Fábrica de peças de reposição
E se esse pau não proceder de outra pessoa? E se ela fosse um apêndice artificial feito à medida? No mundo já existem coelhos gerados com esse tipo de implantes. Fazem parte das investigações do Instituto de Medicina Regenerativa da universidade de Wake Forest (EUA), um dos milhares de centros de todo o mundo após a grande promessa para corrigir nossos corpos: fabricar os órgãos.

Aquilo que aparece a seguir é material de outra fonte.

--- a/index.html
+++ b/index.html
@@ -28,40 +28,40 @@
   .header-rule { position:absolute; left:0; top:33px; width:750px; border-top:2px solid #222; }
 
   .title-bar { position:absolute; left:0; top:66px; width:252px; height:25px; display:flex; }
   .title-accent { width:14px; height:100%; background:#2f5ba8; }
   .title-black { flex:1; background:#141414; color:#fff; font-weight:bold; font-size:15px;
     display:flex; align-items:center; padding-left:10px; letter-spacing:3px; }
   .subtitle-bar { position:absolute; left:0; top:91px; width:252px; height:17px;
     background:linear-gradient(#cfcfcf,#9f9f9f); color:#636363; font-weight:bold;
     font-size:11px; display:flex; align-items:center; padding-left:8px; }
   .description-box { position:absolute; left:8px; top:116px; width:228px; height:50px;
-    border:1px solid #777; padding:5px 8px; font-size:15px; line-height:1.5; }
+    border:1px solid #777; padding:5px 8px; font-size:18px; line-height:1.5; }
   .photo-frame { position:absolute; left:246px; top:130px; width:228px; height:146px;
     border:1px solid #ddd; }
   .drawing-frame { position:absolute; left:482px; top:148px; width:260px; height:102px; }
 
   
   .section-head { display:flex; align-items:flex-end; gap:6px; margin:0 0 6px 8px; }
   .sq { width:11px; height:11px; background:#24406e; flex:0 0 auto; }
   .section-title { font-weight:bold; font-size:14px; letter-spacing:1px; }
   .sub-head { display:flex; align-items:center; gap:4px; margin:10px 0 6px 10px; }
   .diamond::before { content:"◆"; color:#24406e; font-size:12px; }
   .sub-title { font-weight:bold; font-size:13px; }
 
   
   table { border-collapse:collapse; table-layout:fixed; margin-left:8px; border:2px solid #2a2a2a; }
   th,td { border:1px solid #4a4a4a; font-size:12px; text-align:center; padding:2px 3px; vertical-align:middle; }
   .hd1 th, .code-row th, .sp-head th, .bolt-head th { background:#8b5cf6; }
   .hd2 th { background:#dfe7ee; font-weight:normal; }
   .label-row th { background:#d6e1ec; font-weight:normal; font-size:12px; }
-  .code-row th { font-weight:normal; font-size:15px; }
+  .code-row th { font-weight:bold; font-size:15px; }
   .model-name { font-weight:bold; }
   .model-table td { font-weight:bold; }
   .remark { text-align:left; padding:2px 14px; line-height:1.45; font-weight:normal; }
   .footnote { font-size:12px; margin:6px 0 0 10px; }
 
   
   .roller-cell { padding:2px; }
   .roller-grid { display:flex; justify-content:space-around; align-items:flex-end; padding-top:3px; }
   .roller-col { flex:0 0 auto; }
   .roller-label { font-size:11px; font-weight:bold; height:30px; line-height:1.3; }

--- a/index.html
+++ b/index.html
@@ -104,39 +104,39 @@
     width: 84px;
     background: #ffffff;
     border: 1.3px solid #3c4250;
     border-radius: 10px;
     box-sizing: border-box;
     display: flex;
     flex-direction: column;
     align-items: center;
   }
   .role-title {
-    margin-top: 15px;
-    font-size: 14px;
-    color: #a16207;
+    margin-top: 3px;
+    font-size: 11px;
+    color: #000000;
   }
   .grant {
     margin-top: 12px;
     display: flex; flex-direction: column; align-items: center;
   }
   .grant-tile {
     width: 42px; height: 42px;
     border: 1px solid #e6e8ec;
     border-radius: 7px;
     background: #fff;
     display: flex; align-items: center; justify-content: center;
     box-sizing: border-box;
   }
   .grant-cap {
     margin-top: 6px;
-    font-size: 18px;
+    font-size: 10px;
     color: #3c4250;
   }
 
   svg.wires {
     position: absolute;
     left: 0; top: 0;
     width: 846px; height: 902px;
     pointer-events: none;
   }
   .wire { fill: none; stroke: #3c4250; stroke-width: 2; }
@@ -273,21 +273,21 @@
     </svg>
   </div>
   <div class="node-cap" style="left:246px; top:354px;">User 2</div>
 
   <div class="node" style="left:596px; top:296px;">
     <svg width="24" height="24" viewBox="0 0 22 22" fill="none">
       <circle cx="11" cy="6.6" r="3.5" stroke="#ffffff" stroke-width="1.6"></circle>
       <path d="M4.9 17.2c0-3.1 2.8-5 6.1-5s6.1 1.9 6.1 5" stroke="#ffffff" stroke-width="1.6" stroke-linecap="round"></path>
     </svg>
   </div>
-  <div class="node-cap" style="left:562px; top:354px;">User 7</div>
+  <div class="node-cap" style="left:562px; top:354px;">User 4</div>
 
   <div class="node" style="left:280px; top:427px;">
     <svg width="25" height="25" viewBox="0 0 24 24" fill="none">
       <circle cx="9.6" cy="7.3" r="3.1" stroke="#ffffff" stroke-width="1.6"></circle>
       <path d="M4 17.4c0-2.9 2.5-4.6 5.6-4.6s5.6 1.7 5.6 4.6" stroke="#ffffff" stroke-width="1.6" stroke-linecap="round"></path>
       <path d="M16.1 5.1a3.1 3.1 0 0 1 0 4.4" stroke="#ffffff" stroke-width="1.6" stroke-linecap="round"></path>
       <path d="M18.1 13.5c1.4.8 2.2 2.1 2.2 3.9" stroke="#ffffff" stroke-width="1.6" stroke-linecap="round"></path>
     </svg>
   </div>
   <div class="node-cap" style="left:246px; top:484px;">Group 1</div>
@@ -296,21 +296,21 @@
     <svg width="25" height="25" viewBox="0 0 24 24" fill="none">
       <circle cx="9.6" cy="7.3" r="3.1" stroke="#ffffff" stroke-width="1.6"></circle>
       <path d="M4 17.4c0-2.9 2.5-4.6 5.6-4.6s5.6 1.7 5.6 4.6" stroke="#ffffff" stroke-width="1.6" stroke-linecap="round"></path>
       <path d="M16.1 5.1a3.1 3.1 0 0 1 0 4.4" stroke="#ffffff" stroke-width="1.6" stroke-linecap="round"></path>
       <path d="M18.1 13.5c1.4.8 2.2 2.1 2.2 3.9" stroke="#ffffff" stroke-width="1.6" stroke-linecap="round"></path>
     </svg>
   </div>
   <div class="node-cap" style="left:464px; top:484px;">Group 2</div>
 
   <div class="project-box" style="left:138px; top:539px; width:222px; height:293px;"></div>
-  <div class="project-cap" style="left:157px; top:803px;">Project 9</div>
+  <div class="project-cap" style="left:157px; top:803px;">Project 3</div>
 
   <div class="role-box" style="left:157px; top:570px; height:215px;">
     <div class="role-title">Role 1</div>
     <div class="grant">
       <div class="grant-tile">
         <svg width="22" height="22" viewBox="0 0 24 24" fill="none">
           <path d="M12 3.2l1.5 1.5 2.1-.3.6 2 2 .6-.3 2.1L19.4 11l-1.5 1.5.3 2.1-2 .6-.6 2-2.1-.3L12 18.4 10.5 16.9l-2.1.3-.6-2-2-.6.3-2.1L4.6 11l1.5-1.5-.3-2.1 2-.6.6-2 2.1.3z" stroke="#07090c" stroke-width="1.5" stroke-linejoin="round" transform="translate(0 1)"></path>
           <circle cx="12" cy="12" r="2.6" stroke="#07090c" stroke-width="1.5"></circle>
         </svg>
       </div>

Além de resolver o problema da quantidade disponível, se eliminaria a possibilidade de rejeição, já que a principal via de investigação dirige-se a fazer crescer peças a partir do próprio tecido do paciente. Até agora foram obtidos corações que vencer, músculos que se contraem e pulmões que trocam oxigênio e CO2. O hospital Gregorio Marañón de Madri tem em marcha o projecto SÁBIO, destinado a reconstruir um coração.

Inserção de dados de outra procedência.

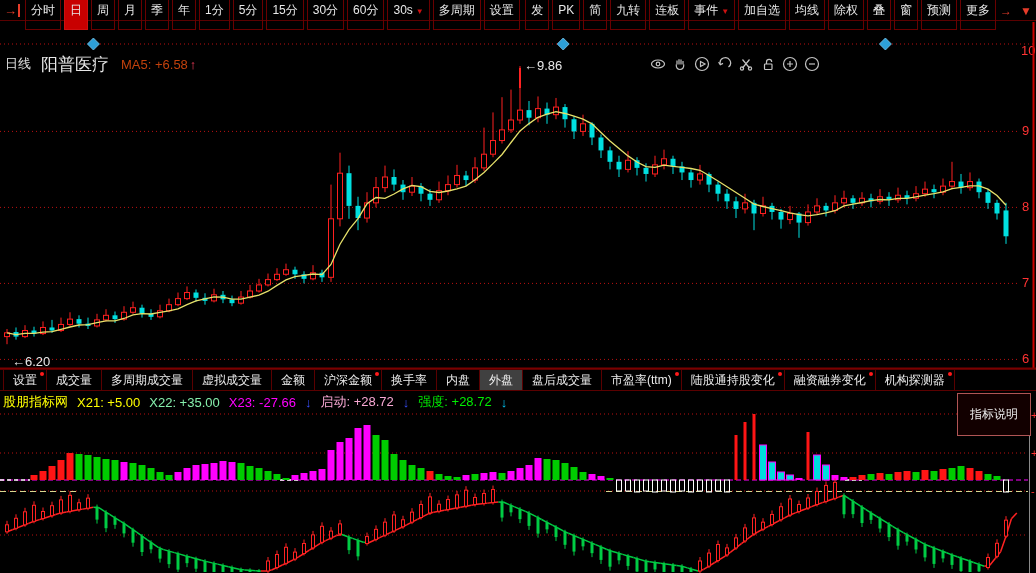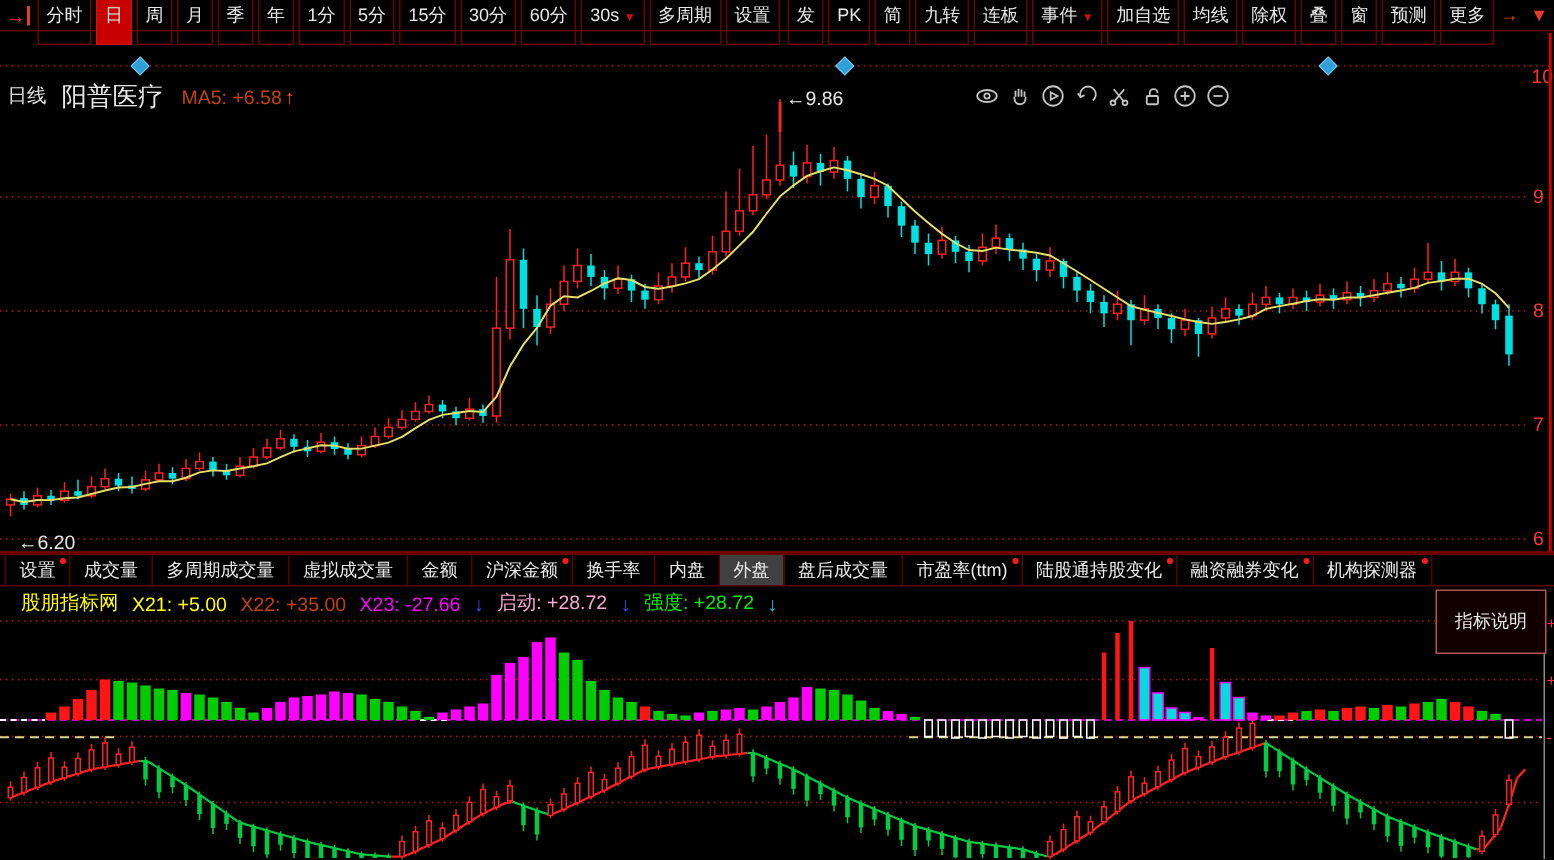--- a/index.html
+++ b/index.html
@@ -30,21 +30,21 @@
   
   .tabbar{position:absolute;top:369px;left:0;width:1036px;height:22px;box-sizing:border-box;
           border-top:1px solid #5a0000;border-bottom:1px solid #5a0000;display:flex;align-items:stretch;}
   .tab{position:relative;color:#ececec;font-size:12px;padding:0 9px;display:flex;align-items:center;
        border-right:1px solid #5a0000;cursor:pointer;white-space:nowrap;}
   .tab:first-child{border-left:1px solid #5a0000;margin-left:3px;}
   .tab.selected{background:#404040;}
   .tab .dot{position:absolute;top:2px;right:2px;width:4px;height:4px;background:#ff1a1a;border-radius:50%;}
   
   .ind-header{position:absolute;top:392px;left:0;height:20px;display:flex;gap:9px;
-              align-items:center;padding-left:14px;font-size:13px;}
+              align-items:center;padding-left:3px;font-size:13px;}
   .ind-token{white-space:pre;}
   .help-btn{position:absolute;top:393px;right:5px;height:17px;line-height:16px;padding:12px 12px;
             border:1px solid #b05555;color:#ececec;font-size:12px;background:#120000;cursor:pointer;}
   
   #overlay{position:absolute;top:0;left:0;pointer-events:none;}
 </style>
 </head>
 <body>
 
 <div id="app">
@@ -890,21 +890,21 @@
       <div class="tab">盘后成交量</div>
       <div class="tab">市盈率(ttm)<span class="dot"></span></div>
       <div class="tab">陆股通持股变化<span class="dot"></span></div>
       <div class="tab">融资融券变化<span class="dot"></span></div>
       <div class="tab">机构探测器<span class="dot"></span></div>
     </div>
 
   <div class="ind-header" id="ind-header">
       <span class="ind-token" style="color: rgb(255, 255, 0);">股朋指标网</span>
       <span class="ind-token" style="color: rgb(255, 255, 0);">X21: +5.00</span>
-      <span class="ind-token" style="color: #c2410c;">X22: +35.00</span>
+      <span class="ind-token" style="color: #86efac;">X22: +35.00</span>
       <span class="ind-token" style="color: rgb(255, 0, 255);">X23: -27.66</span>
       <span class="ind-token" style="color: rgb(58, 80, 255);">↓</span>
       <span class="ind-token" style="color: #f9a8d4;">启动: +28.72</span>
       <span class="ind-token" style="color: rgb(58, 80, 255);">↓</span>
       <span class="ind-token" style="color: rgb(0, 238, 0);">强度: +28.72</span>
       <span class="ind-token" style="color: rgb(0, 204, 255);">↓</span>
     </div>
   <div class="help-btn">指标说明</div>
 </div>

Mas todos estes testes constituem o início de um caminho que ainda se desenha longo e tortuoso. Matesanz parece improvável o sucesso para alguns de nossos componentes: “O rim tem uma estrutura morfológica muito complexa, e o coração funciona ritmicamente 24 horas por dia, 365 dias por ano, e é uma coisa lata e outra que dure”. Mesmo quando se consegue, o diretor de a GNT vê um grande obstáculo no processo de investigação: “Quem vai ser o escolhido para testar um coração desses, e no conceito de que?”
Células estaminais
A prudência também deve presidir a outra forma de transplante com uma ampla via de expansão pela frente: as terapias com células-tronco. Sua indicação majoritária demonstrada é o tratamento de processos hematológicos, mas está investigando em muitos outros campos. Matesanz considera-se que aqui há que extremar as precauções: “Porque se desconhecem os seus efeitos secundários a longo prazo”. A possibilidade de que a sua proliferação gerar tumores é um risco razoável.

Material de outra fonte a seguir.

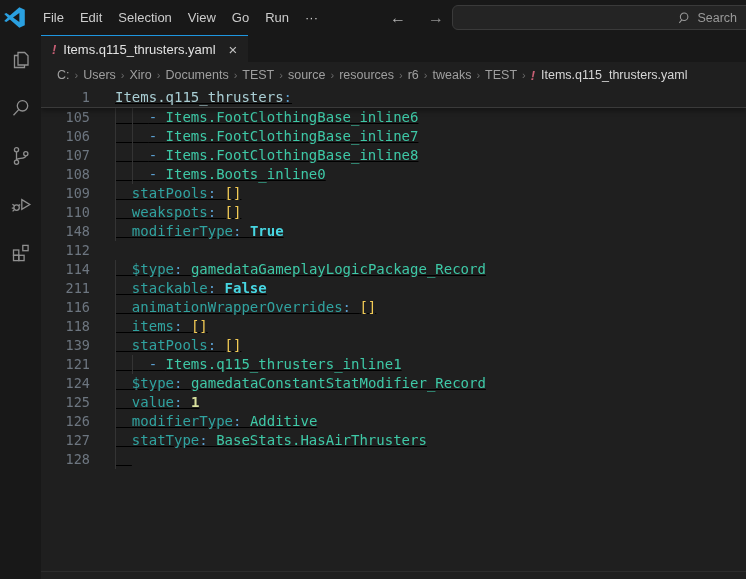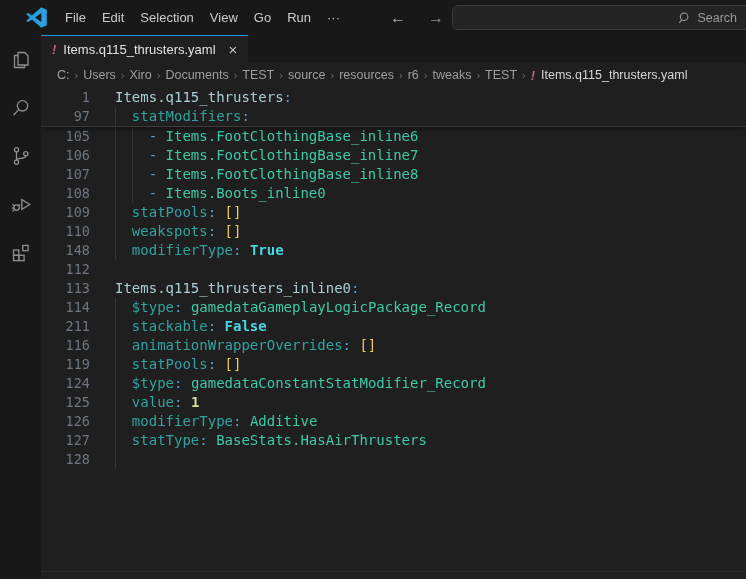--- a/index.html
+++ b/index.html
@@ -6,21 +6,21 @@
   html,body { background:#111; }
   #app {
     position:relative; width:746px; height:579px; overflow:hidden;
     background:var(--pal-editor-bg,#1f1f1f);
     font-family:"Liberation Sans", sans-serif;
     -webkit-font-smoothing:antialiased;
   }
   
   .titlebar {
     position:relative; height:35px; background:var(--pal-titlebar-bg,#181818);
-    display:flex; align-items:center; padding-left:26px; overflow:hidden;
+    display:flex; align-items:center; padding-left:4px; overflow:hidden;
   }
   .logo { width:21px; height:21px; margin-right:10px; display:flex; align-items:center; }
   .menus { display:flex; align-items:center; }
   .menu-item {
     color:var(--pal-menu-fg,#cccccc); font-size:13px; padding:3px 8px; border-radius:5px;
     cursor:default; white-space:nowrap;
   }
   .navarrows { position:absolute; left:390px; top:0; height:35px; display:flex; align-items:center; gap:22px; }
   .arrow { color:#b0b0b0; font-size:16px; line-height:1; }
   .arrow.dim { color:#8f8f8f; }
@@ -62,21 +62,21 @@
     flex:1; position:relative; overflow:hidden;
     font-family:"DejaVu Sans Mono", monospace; font-size:14px; line-height:19px;
   }
   .editor::after { content:""; position:absolute; left:0; right:0; bottom:7px; height:1px; background:#2c2c2c; }
   .sticky { border-bottom:1px solid #3a3a3a; box-shadow:0 3px 5px rgba(0,0,0,.35); position:relative; z-index:2; background:var(--pal-editor-bg,#1f1f1f); }
   .code-line { display:flex; height:19px; }
   .gutter {
     width:49px; flex:none; text-align:right; color:var(--pal-line-number,#6d7680);
     font-size:13.5px; user-select:none;
   }
-  .code-text { position:relative; white-space:pre; padding-left:25px; flex:1; }
+  .code-text { position:relative; white-space:pre; padding-left:25px; flex:1;text-decoration:underline; }
   .guide { position:absolute; top:0; bottom:0; width:1px; background:var(--pal-guide,#343434); }
   .tok-kt { color:var(--pal-tok-keytop,#a9ced4); }
   .tok-k  { color:var(--pal-tok-key,#30a3a0); }
   .tok-v  { color:var(--pal-tok-val,#3ec9a7); }
   .tok-b  { color:var(--pal-tok-bool,#47d6e2); font-weight:700; }
   .tok-n  { color:var(--pal-tok-num,#d8df9d); font-weight:700; }
   .tok-br { color:var(--pal-tok-br,#f2cb55); }
   .tok-p  { color:var(--pal-tok-pun,#5b9fd0); }
 </style>
 </head>
@@ -189,24 +189,20 @@
         <span class="mod">!</span>
         <span class="bc-file">Items.q115_thrusters.yaml</span>
       </div>
 
       <div class="editor">
         <div class="sticky" id="sticky">
             <div class="code-line">
               <span class="gutter">1</span>
               <span class="code-text"><span class="tok-kt">Items.q115_thrusters</span><span class="tok-p">:</span></span>
             </div>
-            <div class="code-line">
-              <span class="gutter">97</span>
-              <span class="code-text"><i class="guide" style="left: calc(0ch + 25px);"></i><span class="tok-w">  </span><span class="tok-k">statModifiers</span><span class="tok-p">:</span></span>
-            </div>
           </div>
         <div class="lines" id="lines">
             <div class="code-line">
               <span class="gutter">105</span>
               <span class="code-text"><i class="guide" style="left: calc(0ch + 25px);"></i><i class="guide" style="left: calc(2ch + 25px);"></i><span class="tok-w">    </span><span class="tok-p">- </span><span class="tok-v">Items.FootClothingBase_inline6</span></span>
             </div>
             <div class="code-line">
               <span class="gutter">106</span>
               <span class="code-text"><i class="guide" style="left: calc(0ch + 25px);"></i><i class="guide" style="left: calc(2ch + 25px);"></i><span class="tok-w">    </span><span class="tok-p">- </span><span class="tok-v">Items.FootClothingBase_inline7</span></span>
             </div>
@@ -228,38 +224,42 @@
             </div>
             <div class="code-line">
               <span class="gutter">148</span>
               <span class="code-text"><i class="guide" style="left: calc(0ch + 25px);"></i><span class="tok-w">  </span><span class="tok-k">modifierType</span><span class="tok-p">: </span><span class="tok-b">True</span></span>
             </div>
             <div class="code-line">
               <span class="gutter">112</span>
               <span class="code-text"></span>
             </div>
             <div class="code-line">
-              <span class="gutter">113</span>
-              <span class="code-text"><span class="tok-kt">Items.q115_thrusters_inline0</span><span class="tok-p">:</span></span>
-            </div>
-            <div class="code-line">
               <span class="gutter">114</span>
               <span class="code-text"><i class="guide" style="left: calc(0ch + 25px);"></i><span class="tok-w">  </span><span class="tok-k">$type</span><span class="tok-p">: </span><span class="tok-v">gamedataGameplayLogicPackage_Record</span></span>
             </div>
             <div class="code-line">
               <span class="gutter">211</span>
               <span class="code-text"><i class="guide" style="left: calc(0ch + 25px);"></i><span class="tok-w">  </span><span class="tok-k">stackable</span><span class="tok-p">: </span><span class="tok-b">False</span></span>
             </div>
             <div class="code-line">
               <span class="gutter">116</span>
               <span class="code-text"><i class="guide" style="left: calc(0ch + 25px);"></i><span class="tok-w">  </span><span class="tok-k">animationWrapperOverrides</span><span class="tok-p">: </span><span class="tok-br">[]</span></span>
             </div>
             <div class="code-line">
-              <span class="gutter">119</span>
+              <span class="gutter">118</span>
+              <span class="code-text"><i class="guide" style="left: calc(0ch + 25px);"></i><span class="tok-w">  </span><span class="tok-k">items</span><span class="tok-p">: </span><span class="tok-br">[]</span></span>
+            </div>
+            <div class="code-line">
+              <span class="gutter">139</span>
               <span class="code-text"><i class="guide" style="left: calc(0ch + 25px);"></i><span class="tok-w">  </span><span class="tok-k">statPools</span><span class="tok-p">: </span><span class="tok-br">[]</span></span>
+            </div>
+            <div class="code-line">
+              <span class="gutter">121</span>
+              <span class="code-text"><i class="guide" style="left: calc(0ch + 25px);"></i><i class="guide" style="left: calc(2ch + 25px);"></i><span class="tok-w">    </span><span class="tok-p">- </span><span class="tok-v">Items.q115_thrusters_inline1</span></span>
             </div>
             <div class="code-line">
               <span class="gutter">124</span>
               <span class="code-text"><i class="guide" style="left: calc(0ch + 25px);"></i><span class="tok-w">  </span><span class="tok-k">$type</span><span class="tok-p">: </span><span class="tok-v">gamedataConstantStatModifier_Record</span></span>
             </div>
             <div class="code-line">
               <span class="gutter">125</span>
               <span class="code-text"><i class="guide" style="left: calc(0ch + 25px);"></i><span class="tok-w">  </span><span class="tok-k">value</span><span class="tok-p">: </span><span class="tok-n">1</span></span>
             </div>
             <div class="code-line">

No entanto, as rígidas normas de controle dos EUA e da Europa têm levado muitos cientistas a transferir suas pesquisas para países da América Latina, onde ninguém lhes pede contas. “Assim surgiu o turismo celular, que é um problema muito sério”, adverte o diretor da GNT. Pessoas com categorias ocultas, por exemplo, são oferecidos para que as tratem com células-tronco embrionárias. O pano de fundo desta situação é a mesma ao desespero, que promove o tráfico de órgãos.
Não cumprir a lei
Em Portugal, pagar por eles é um crime. Mas a prática clínica vai além do respeito à sensibilidade em torno deste tema. Por exemplo: apesar de que, segundo a lei, todo aquele que não se tenha manifestado contra a vida é doador, nenhum médico tomada como tal a um falecido sem consultar ninguém. “Sempre se pergunta a família, e eles têm a última palavra”, esclarece Anjo Salvatierra, que louva essa política da GNT. No caso dos tecidos compostos, “devemos pedir-lhes especificamente a cada tecido, e informá-los de como é que vai saber, como é que vai devolver o cadáver e como vai tratar a informação relativa ao paciente”, explica João Pedro Barret, que dirigiu o último transplante de rosto em Vall d’Hebron (Barcelona). Para Salvatierra, a consideração, a transparência e a delicadeza “ajudam enormemente o processo de doação”. Ao fim e ao cabo, a quem vá a receber um transplante vai gostar de saber que aqueles que lhe abrem o corpo professam um requintado respeito ao ser humano.